旧永平寺線のあらたに駅跡。ここは国道と交差するため、踏切があった地点。自動運転車でどのような対応をするか、今後協議される Photo by Kenji Momota

 平成28年、大本山永平寺の参拝者数は、56万1585万人。平成27年3月14日に金沢駅まで開業した北陸新幹線の効果で減少にはある程度の歯止めがかかっているが、最盛期の140万人と比較すると大幅な減少だ。

 昔は、旧京福鉄道永平寺線と平行する国道346号線が参拝客の車で大渋滞となったというが、今回の取材日だった日曜日と月曜日の両日とも、渋滞が発生するようなことはまったくなかった。参拝者の急減の原因は、高度成長期の企業毎の大人数による旅行の形態から、近年の個人旅行への転換に対して永平寺周辺の施設などが適応できていないことが指摘されている。
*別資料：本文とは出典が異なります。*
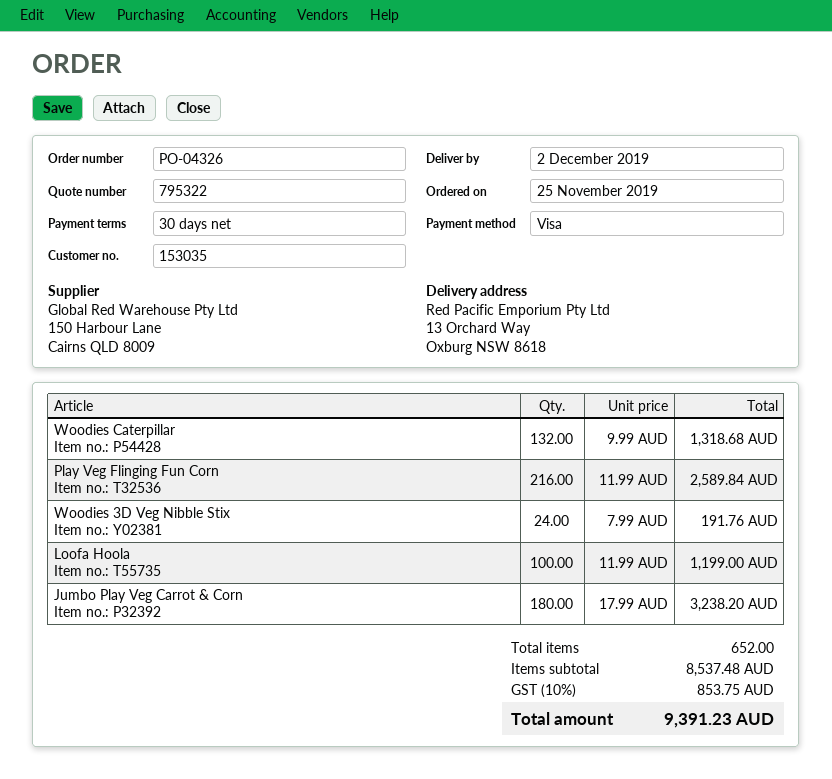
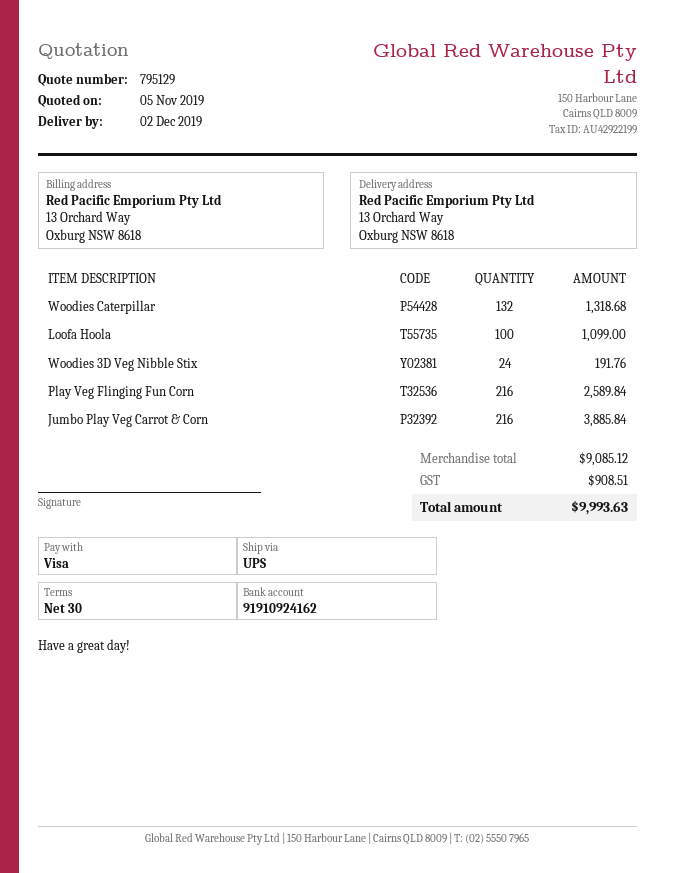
quote number: 795322 -> 795129
Loofa Hoola: 100 for 1199.00 -> 100 for 1099.00
Jumbo Play Veg Carrot & Corn: 180 for 3238.20 -> 216 for 3885.84
subtotal: 8537.48 -> 9085.12
tax: 853.75 -> 908.51
total: 9391.23 -> 9993.63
 こうした状況を改善するため、永平寺町は旧参道の整備と、2019年完成予定の全18の個室がある宿坊を新設し、その運営者として藤田観光を指定した。また、森ビルと『まちづくり基本協定』を締結し、2015年6月から5年間に渡り、地方創生の観点から町のブランディング戦略に対する助言を受けるなど、まちづくりのプロによる観光資源の再構築を模索している。
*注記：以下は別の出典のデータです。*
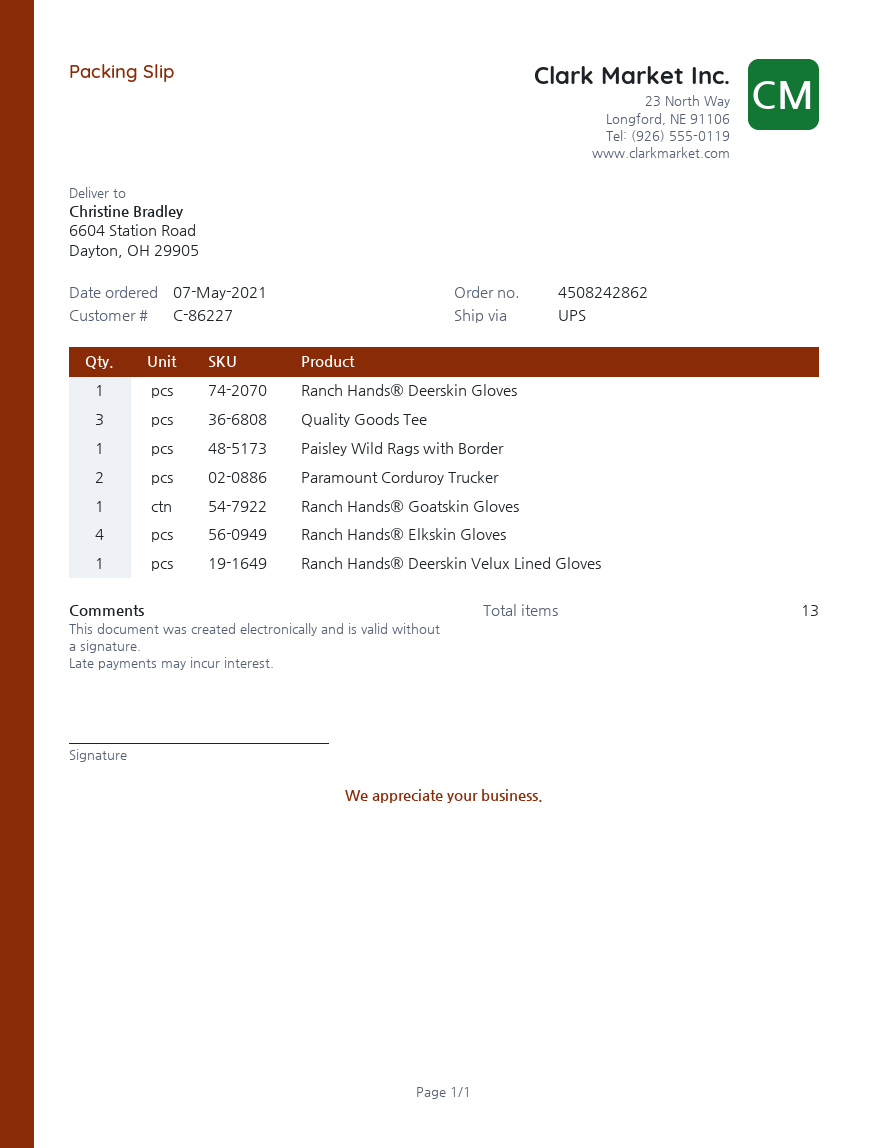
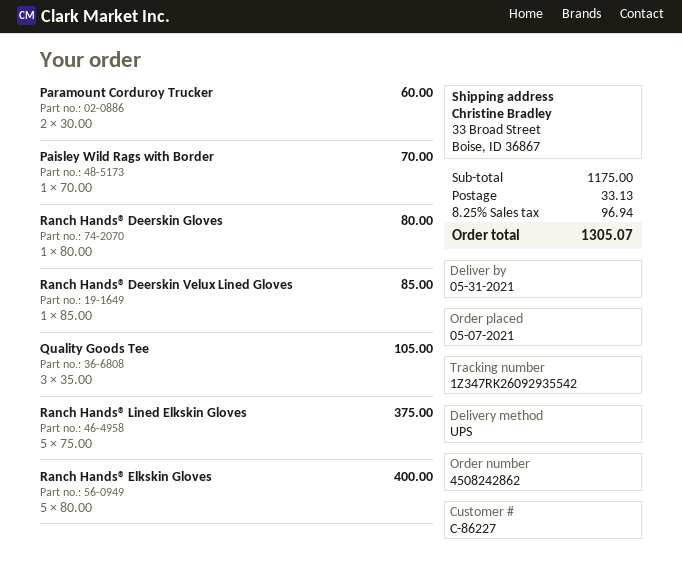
ship to: 6604 Station Road, Dayton, OH 29905 -> 33 Broad Street, Boise, ID 36867
Ranch Hands® Goatskin Gloves: 1 -> none
Ranch Hands® Elkskin Gloves: 4 -> 5
Ranch Hands® Lined Elkskin Gloves: none -> 5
 このような流れの中で、『永平寺参(まい)ロード』での自動運転の話が、福井県や民間大手などとの“ひとの縁”をきっかけに、2016年7月から動き出した。

 とはいえ、観光資源の再構築は、町にとっての社会課題のひとつに過ぎない。

 河合永充・永平寺町長は「地方創生に関する政策との連携によって、地域交通の課題を解決したい」と、具体的な社会課題を指摘した。